The call came after reports that Biden might announce a rollback of some US tariffs on hundreds of billions of dollars of Chinese goods as soon as this week.
As inflation increases in the US, expectations are rising that the administration would ease some of the taxes to help lower the costs of everyday merchandise.
However, senior members of the administration appear divided over the need to lift tariffs.
Yellen last month said the Biden administration wanted to reconfigure the tariffs, which “really weren’t designed to serve our strategic interests.”
That is a contrast with US Trade Representative Katherine Tai (戴琪), who has called the levies “leverage” against China and questioned how much effect removing them would have on inflation.

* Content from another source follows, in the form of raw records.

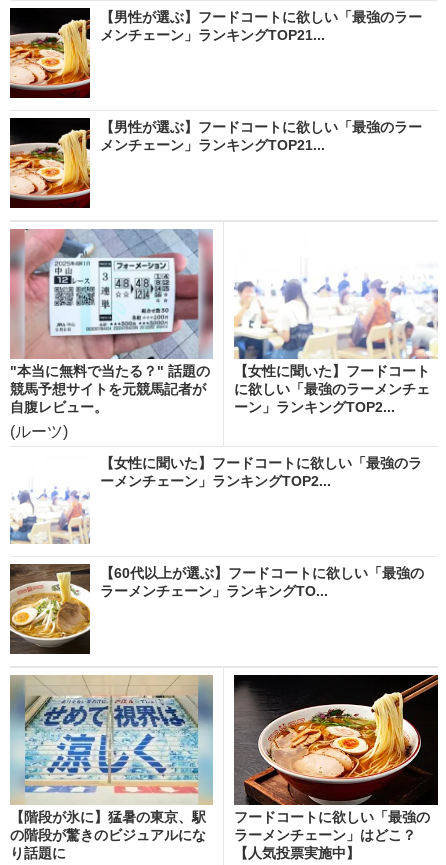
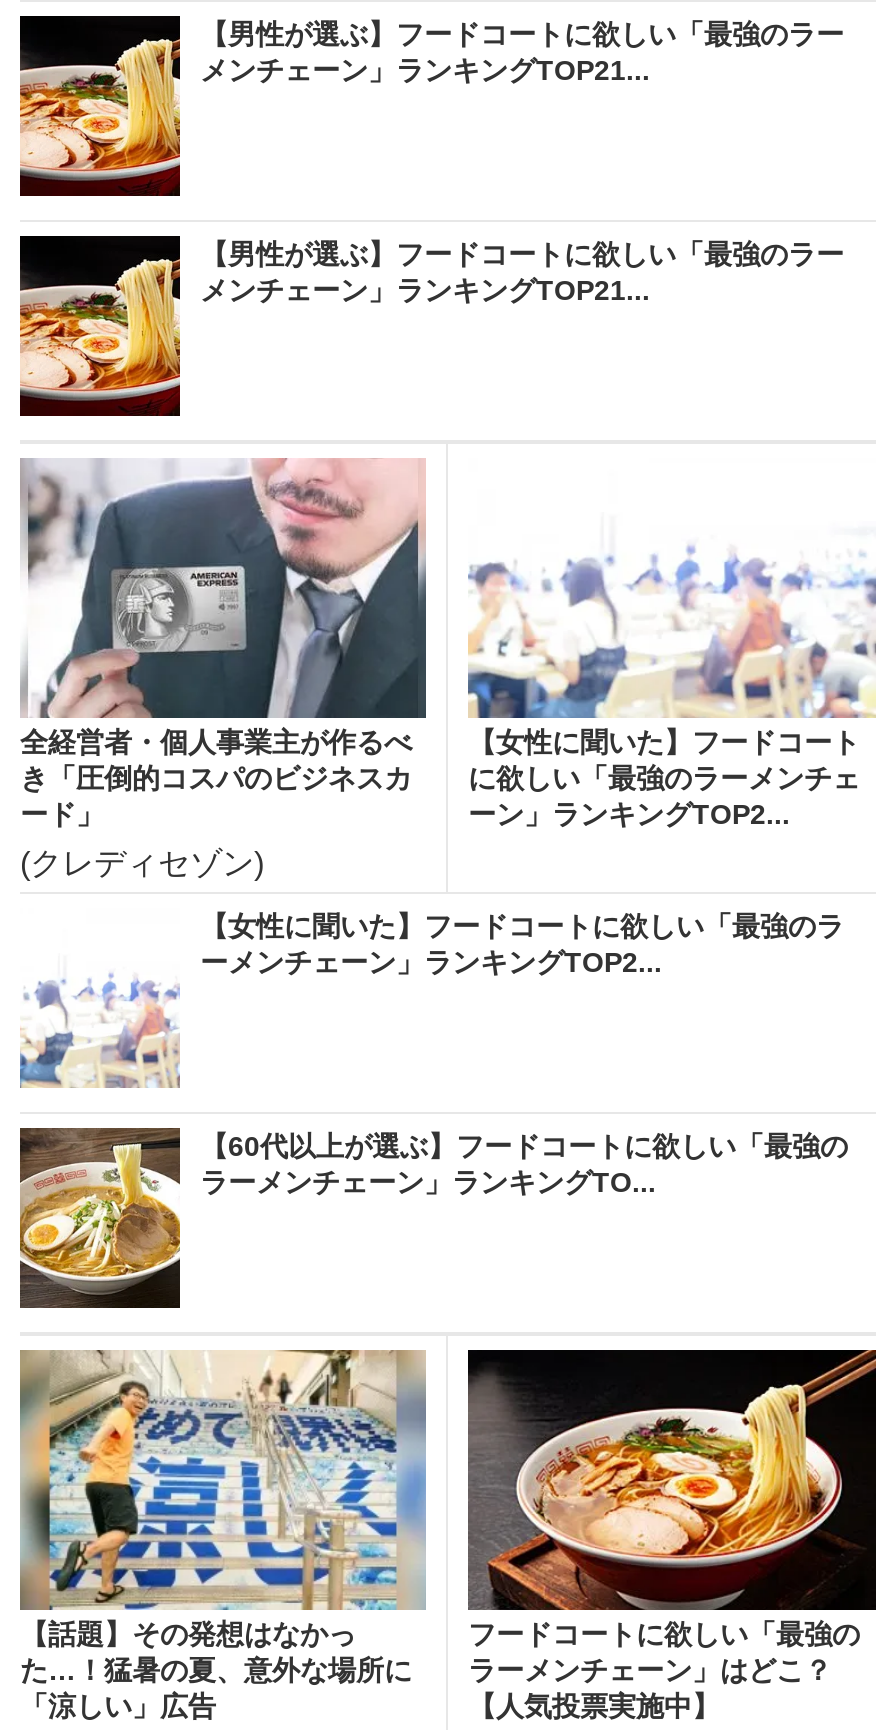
- [image]
- "本当に無料で当たる？" 話題の
- 競馬予想サイトを元競馬記者が
- 自腹レビュー。
+ [image]
+ 全経営者・個人事業主が作るべ
+ き「圧倒的コスパのビジネスカ
+ ード」

- (ルーツ)
+ (クレディセゾン)

- [image]
- 【階段が氷に】猛暑の東京、駅
- の階段が驚きのビジュアルにな
- り話題に
+ [image]
+ 【話題】その発想はなかっ
+ た…！猛暑の夏、意外な場所に
+ 「涼しい」広告
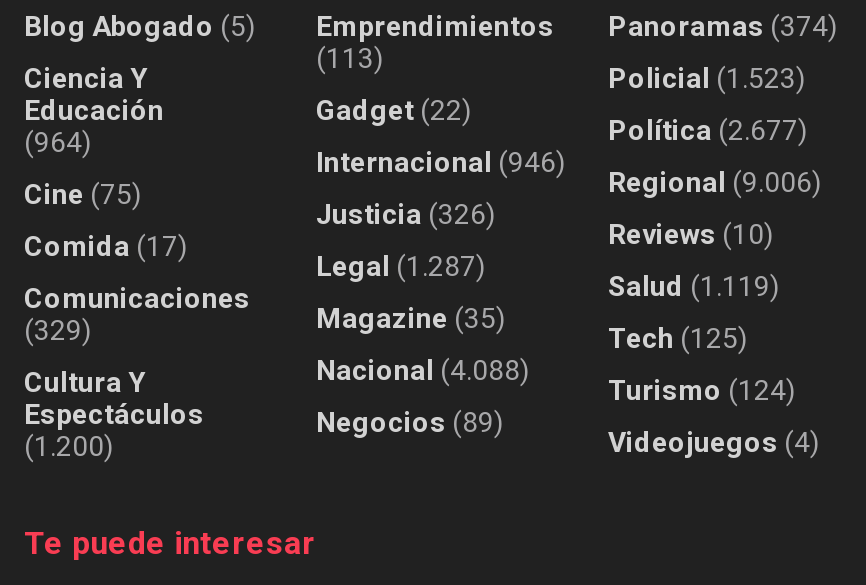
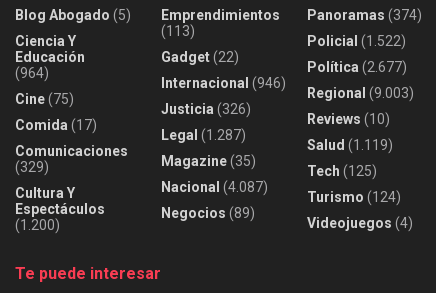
- Policial (1.523)
+ Policial (1.522)

- Regional (9.006)
+ Regional (9.003)

- Nacional (4.088)
+ Nacional (4.087)
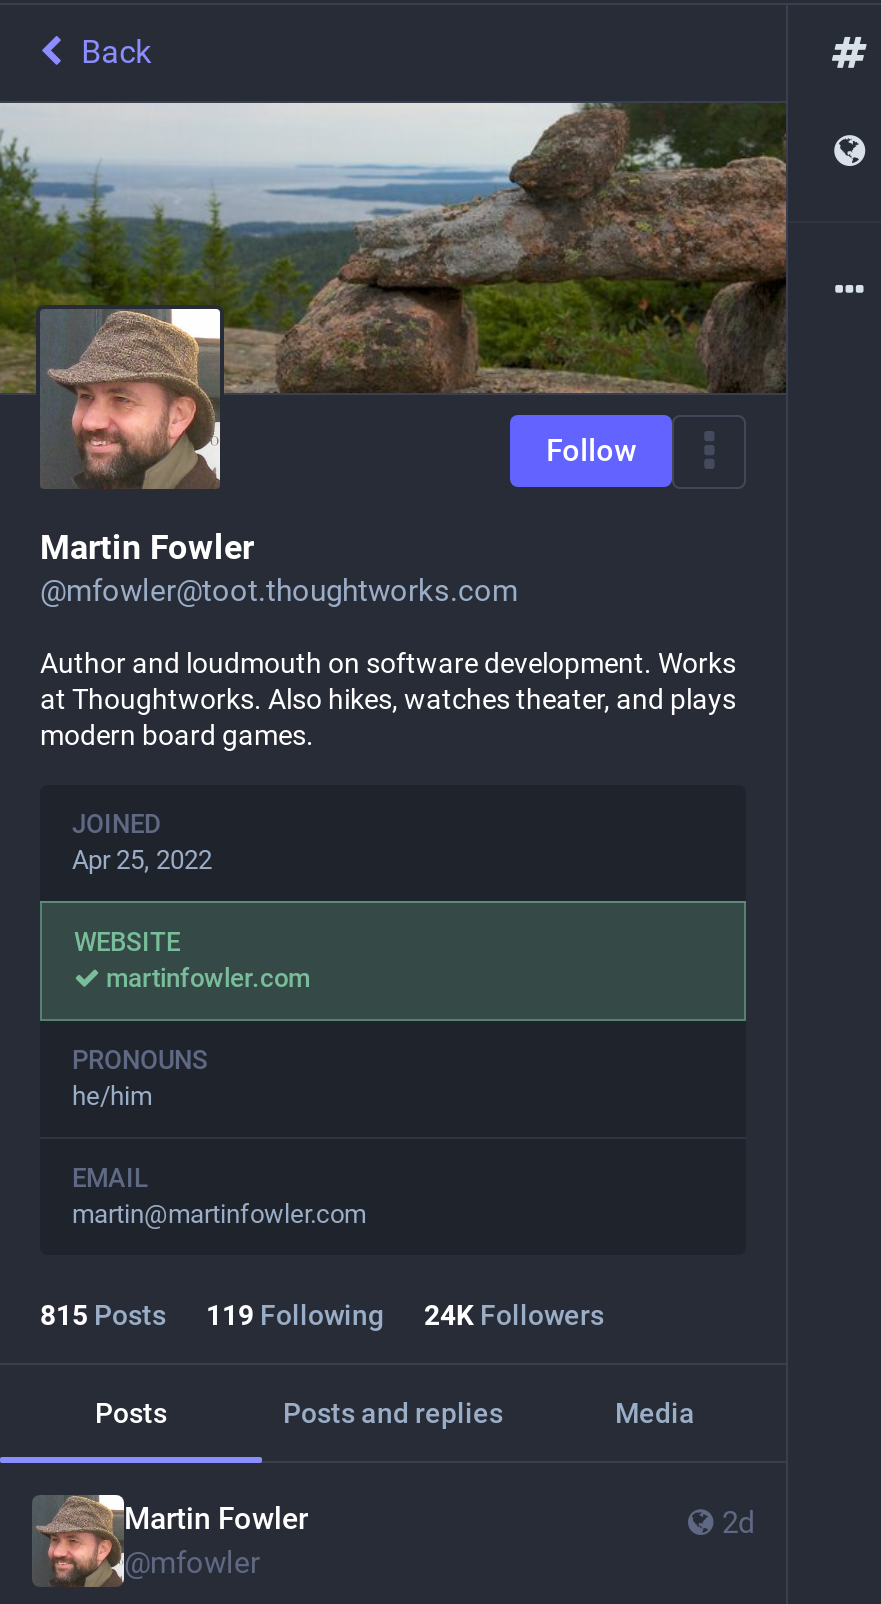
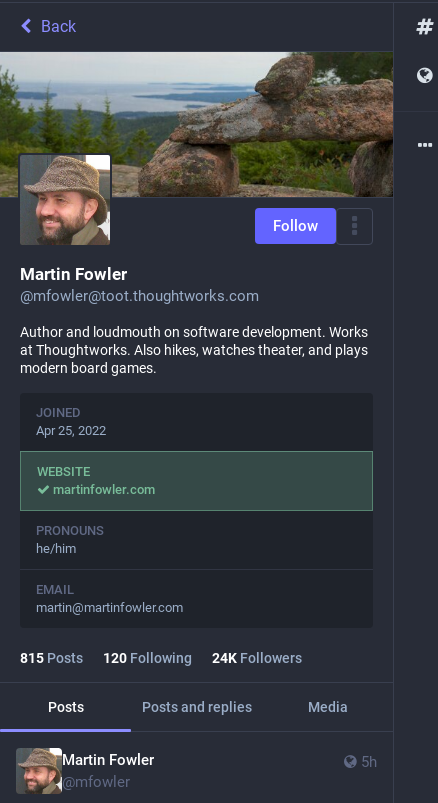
- 815 Posts 119 Following 24K Followers
+ 815 Posts 120 Following 24K Followers

- 2d
+ 5h
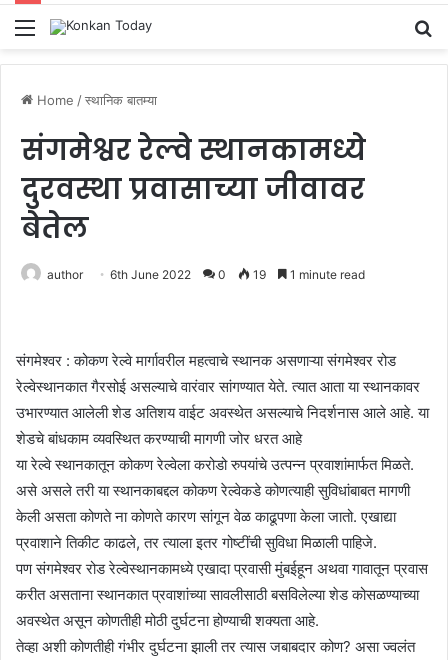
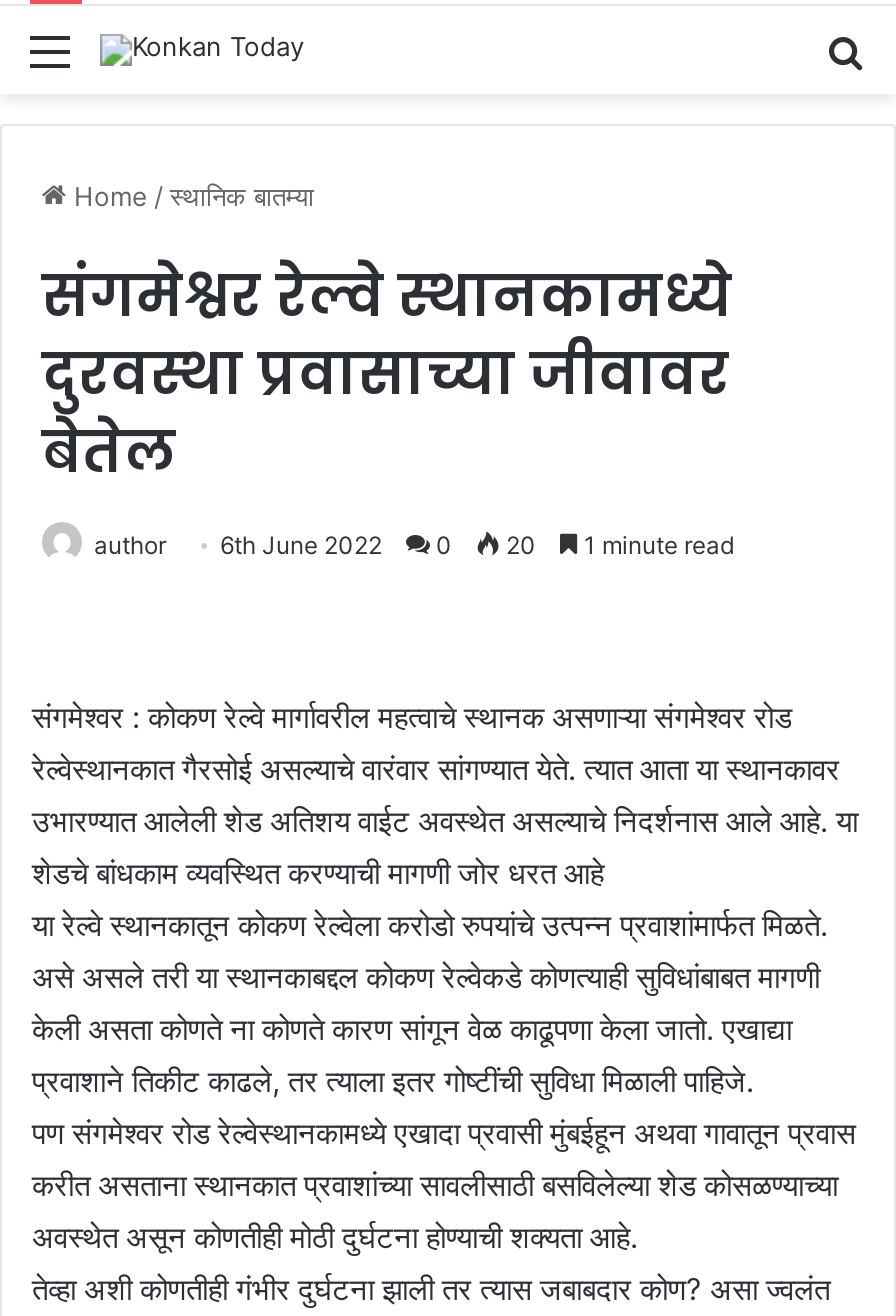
- author 6th June 2022 0 19 1 minute read
+ author 6th June 2022 0 20 1 minute read
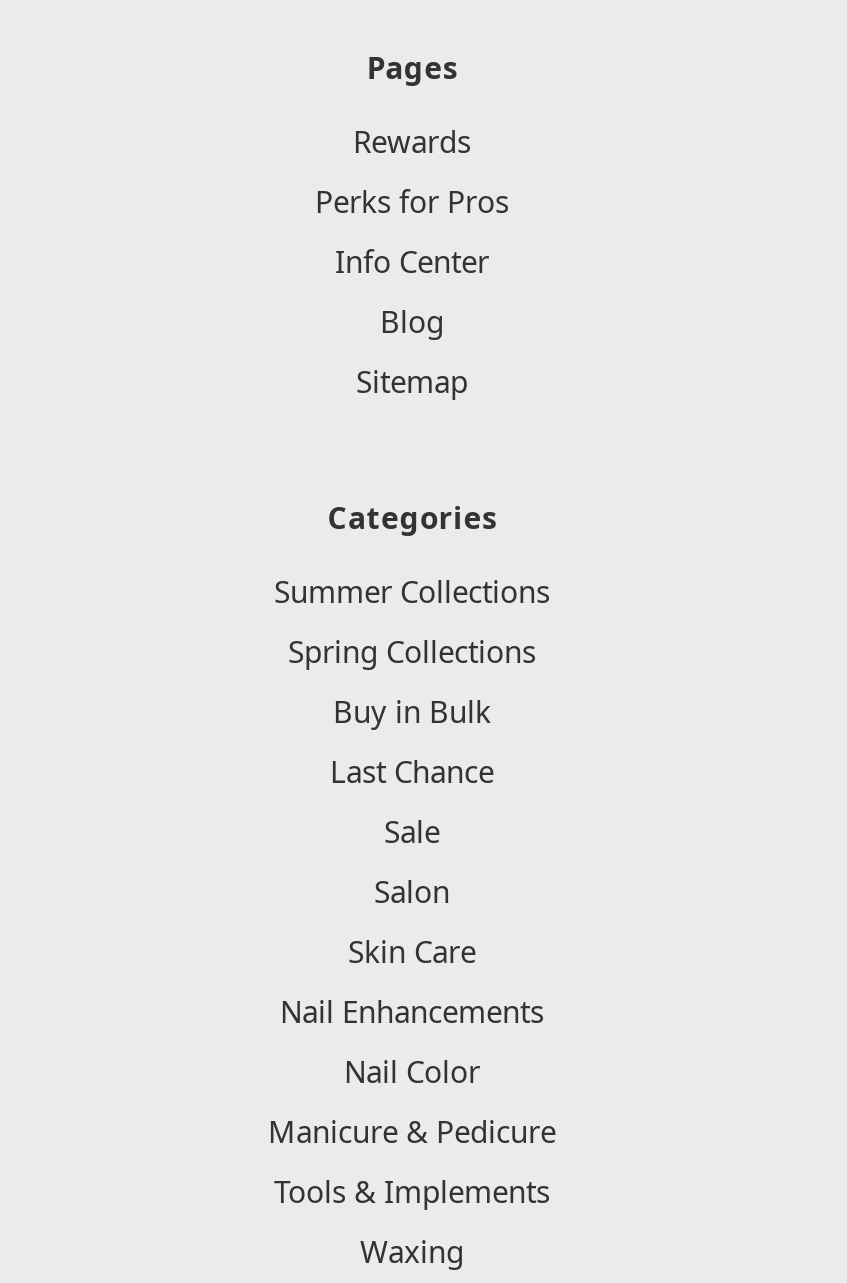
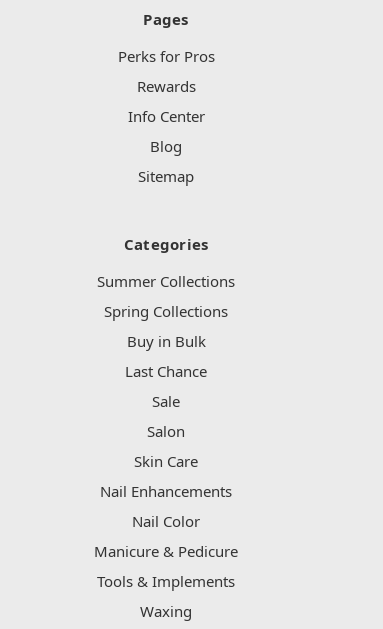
moved down: Rewards

moved up: Perks for Pros
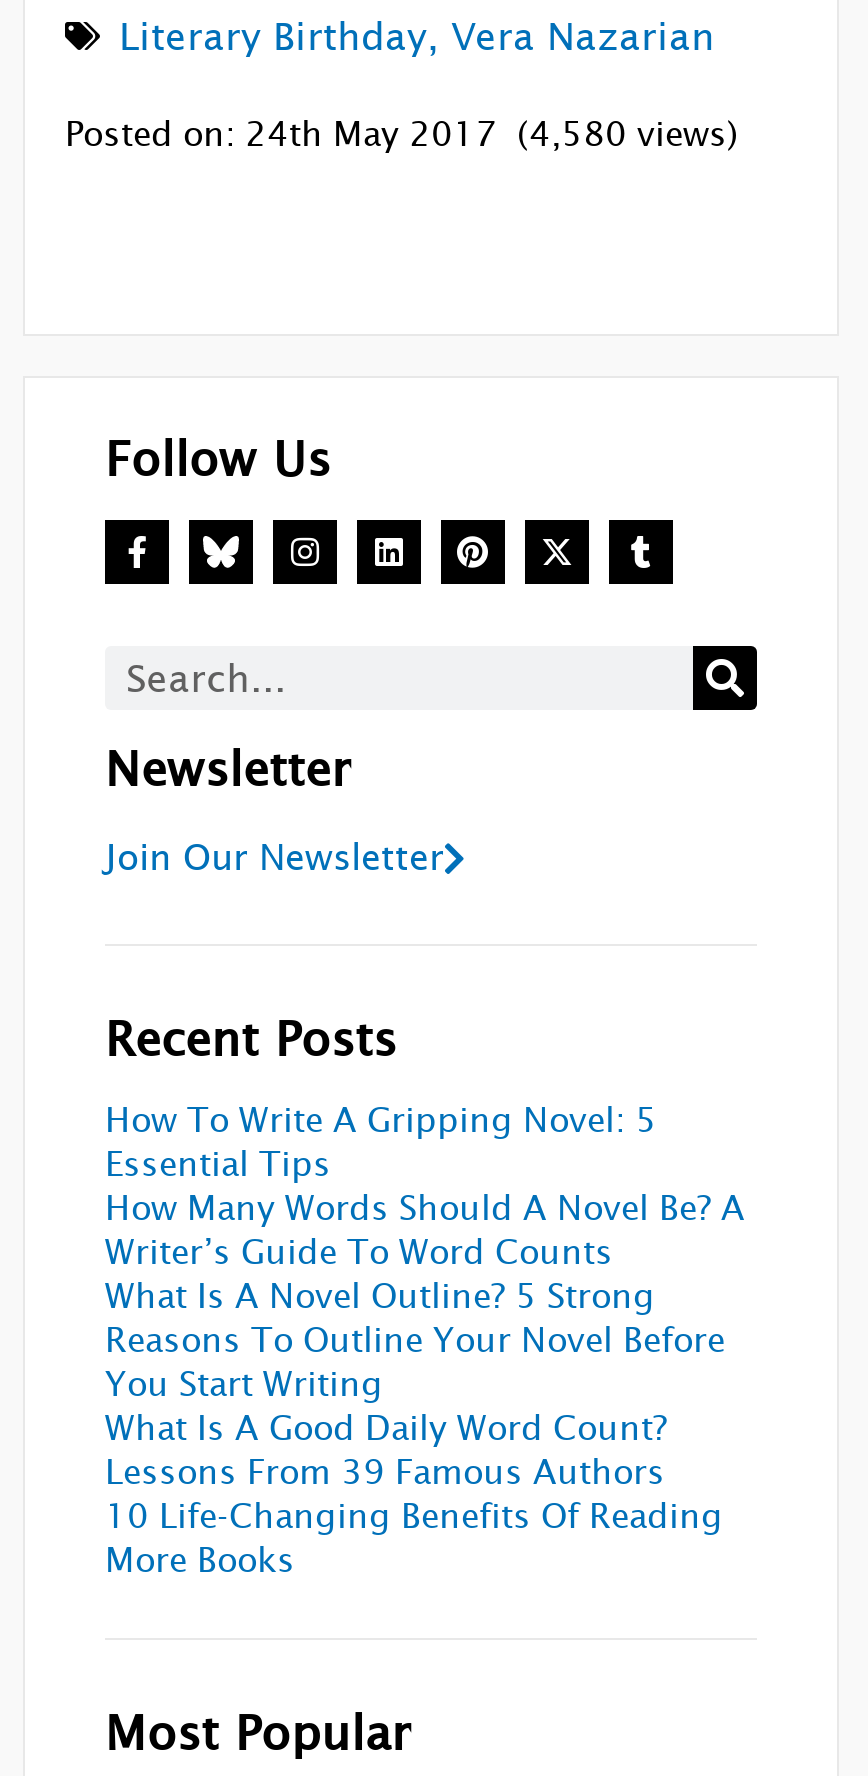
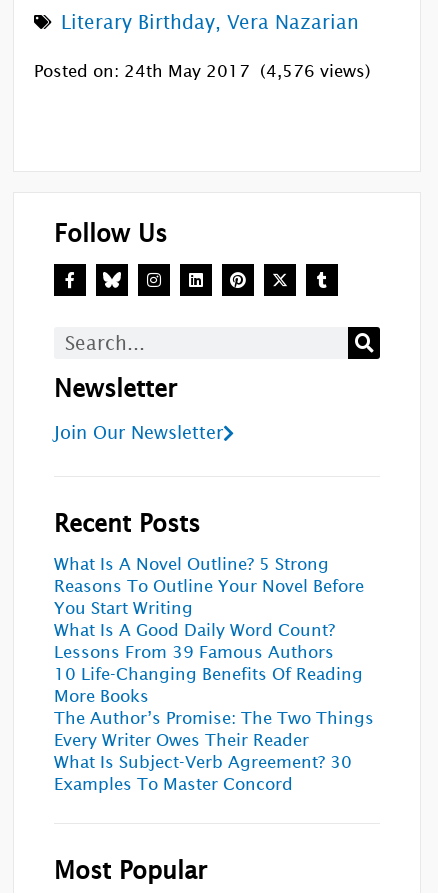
- Posted on: 24th May 2017 (4,580 views)
+ Posted on: 24th May 2017 (4,576 views)

- How To Write A Gripping Novel: 5
- Essential Tips
- How Many Words Should A Novel Be? A
- Writer’s Guide To Word Counts

moved up: What Is A Novel Outline? 5 Strong | Reasons To Outline Your Novel Before | You Start Writing | What Is A Good Daily Word Count? | Lessons From 39 Famous Authors | 10 Life-Changing Benefits Of Reading | More Books

+ The Author’s Promise: The Two Things
+ Every Writer Owes Their Reader
+ What Is Subject-Verb Agreement? 30
+ Examples To Master Concord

Analysts say scrapping the tariffs would have only a marginal effect on US inflation and China’s trade, with a possible recession in the world’s largest economy a bigger threat to China’s outlook.
“The tariffs’ negative impact on Chinese exports has been limited and so a reduction in them won’t have too big an impact either,” said Larry Hu (胡偉俊), head of China economic analysis at Macquarie Group Ltd. “The impact on US inflation would be limited too -- prices in the US didn’t surge, for example, in 2019 when tariffs were in place.”
“The more concerning thing for exports in the short term is a potential US recession,” he said.
“With or without the tariffs, China’s export growth will slow down anyway,” he added.
Barclays PLC estimated that if there was a complete rollback of tariffs, the maximum direct effect on US inflation is a one-time reduction of 0.3 percentage points.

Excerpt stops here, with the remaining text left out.